Structured diff data
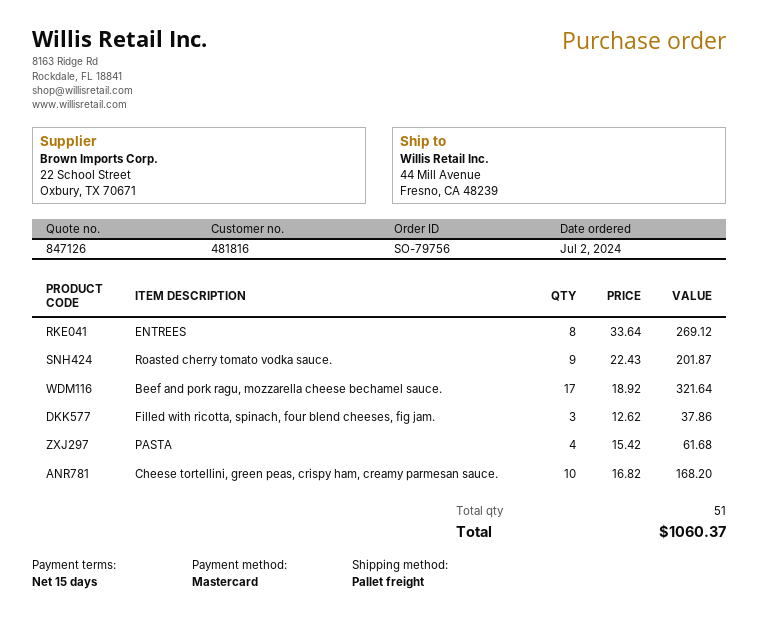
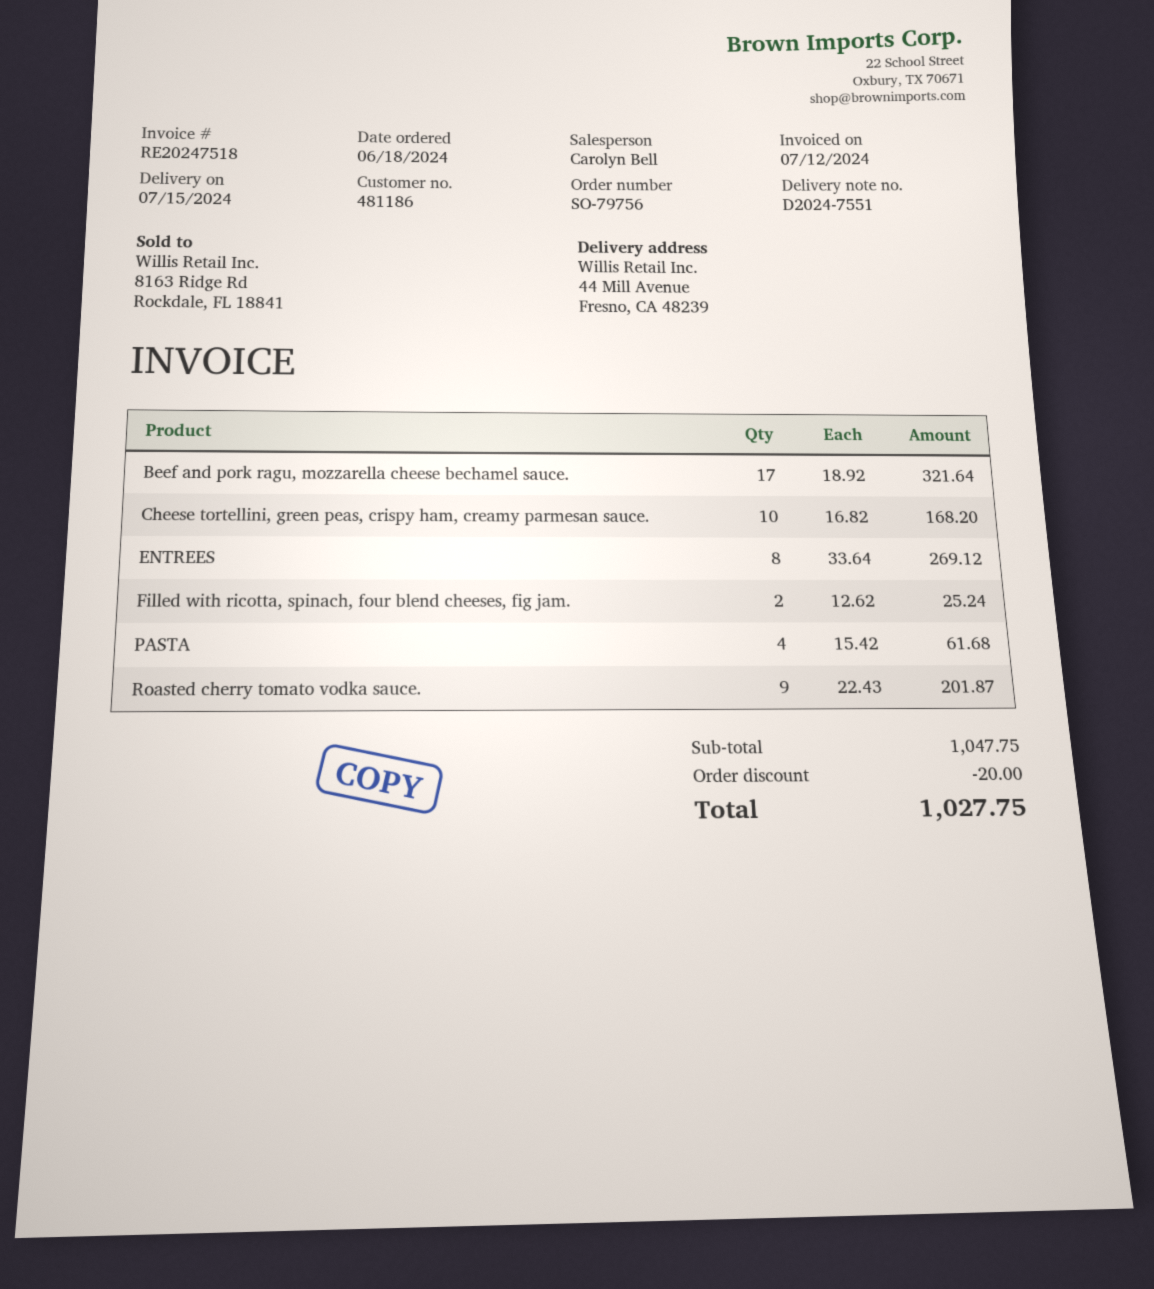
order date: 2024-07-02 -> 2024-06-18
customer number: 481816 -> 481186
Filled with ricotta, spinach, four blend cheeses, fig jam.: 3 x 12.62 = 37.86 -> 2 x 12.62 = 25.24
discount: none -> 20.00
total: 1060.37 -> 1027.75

◆ What needs to be done: All of the records above should be written out exactly, with the pictures left out.

◆ Output of the exercise:
order date: 2024-07-02 -> 2024-06-18
customer number: 481816 -> 481186
Filled with ricotta, spinach, four blend cheeses, fig jam.: 3 x 12.62 = 37.86 -> 2 x 12.62 = 25.24
discount: none -> 20.00
total: 1060.37 -> 1027.75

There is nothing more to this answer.